EXTRACTED RECORDS:

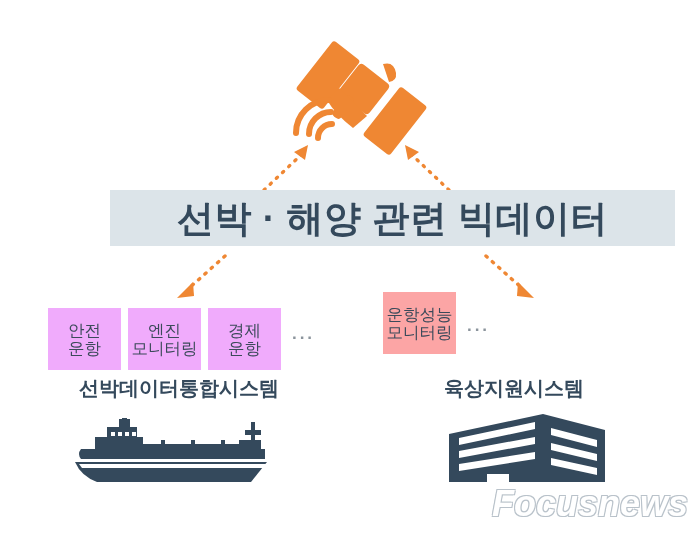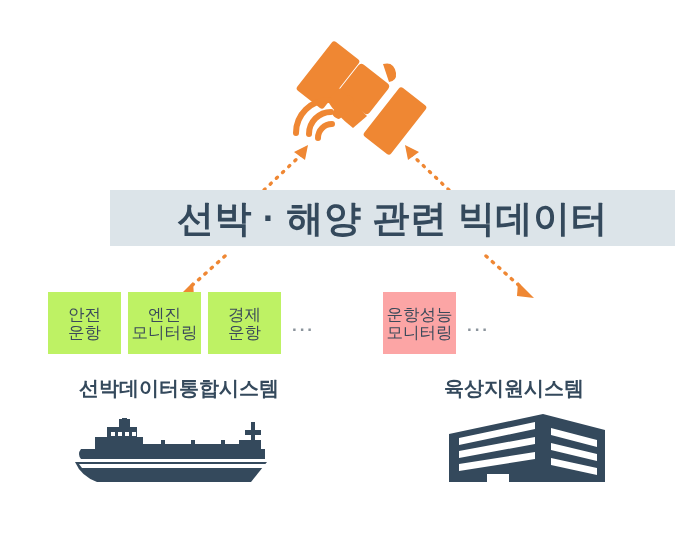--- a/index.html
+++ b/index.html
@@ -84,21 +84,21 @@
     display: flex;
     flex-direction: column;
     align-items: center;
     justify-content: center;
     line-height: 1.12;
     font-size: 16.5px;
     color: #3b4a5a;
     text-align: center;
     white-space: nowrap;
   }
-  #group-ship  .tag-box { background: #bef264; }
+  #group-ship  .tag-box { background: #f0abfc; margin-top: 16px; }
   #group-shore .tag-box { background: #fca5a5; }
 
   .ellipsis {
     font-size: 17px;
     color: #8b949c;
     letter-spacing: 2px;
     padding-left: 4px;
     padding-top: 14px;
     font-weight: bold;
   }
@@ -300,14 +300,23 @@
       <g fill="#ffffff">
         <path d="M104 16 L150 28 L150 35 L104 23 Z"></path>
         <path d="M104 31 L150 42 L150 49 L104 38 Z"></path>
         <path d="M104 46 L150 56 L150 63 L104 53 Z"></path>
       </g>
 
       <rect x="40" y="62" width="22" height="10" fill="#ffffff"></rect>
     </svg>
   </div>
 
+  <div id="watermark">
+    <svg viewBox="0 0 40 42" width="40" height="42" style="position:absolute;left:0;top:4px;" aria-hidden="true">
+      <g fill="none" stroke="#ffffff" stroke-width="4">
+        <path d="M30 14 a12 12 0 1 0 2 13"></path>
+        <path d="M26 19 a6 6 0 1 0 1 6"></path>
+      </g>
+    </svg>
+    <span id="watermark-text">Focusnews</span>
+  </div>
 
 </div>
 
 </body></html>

YOUR TASK: Return only the lines running from the start of the entries above to the line that contains "L150 28 L150", inclusive, and omit every picture.

RESULT:
--- a/index.html
+++ b/index.html
@@ -84,21 +84,21 @@
     display: flex;
     flex-direction: column;
     align-items: center;
     justify-content: center;
     line-height: 1.12;
     font-size: 16.5px;
     color: #3b4a5a;
     text-align: center;
     white-space: nowrap;
   }
-  #group-ship  .tag-box { background: #bef264; }
+  #group-ship  .tag-box { background: #f0abfc; margin-top: 16px; }
   #group-shore .tag-box { background: #fca5a5; }
 
   .ellipsis {
     font-size: 17px;
     color: #8b949c;
     letter-spacing: 2px;
     padding-left: 4px;
     padding-top: 14px;
     font-weight: bold;
   }
@@ -300,14 +300,23 @@
       <g fill="#ffffff">
         <path d="M104 16 L150 28 L150 35 L104 23 Z"></path>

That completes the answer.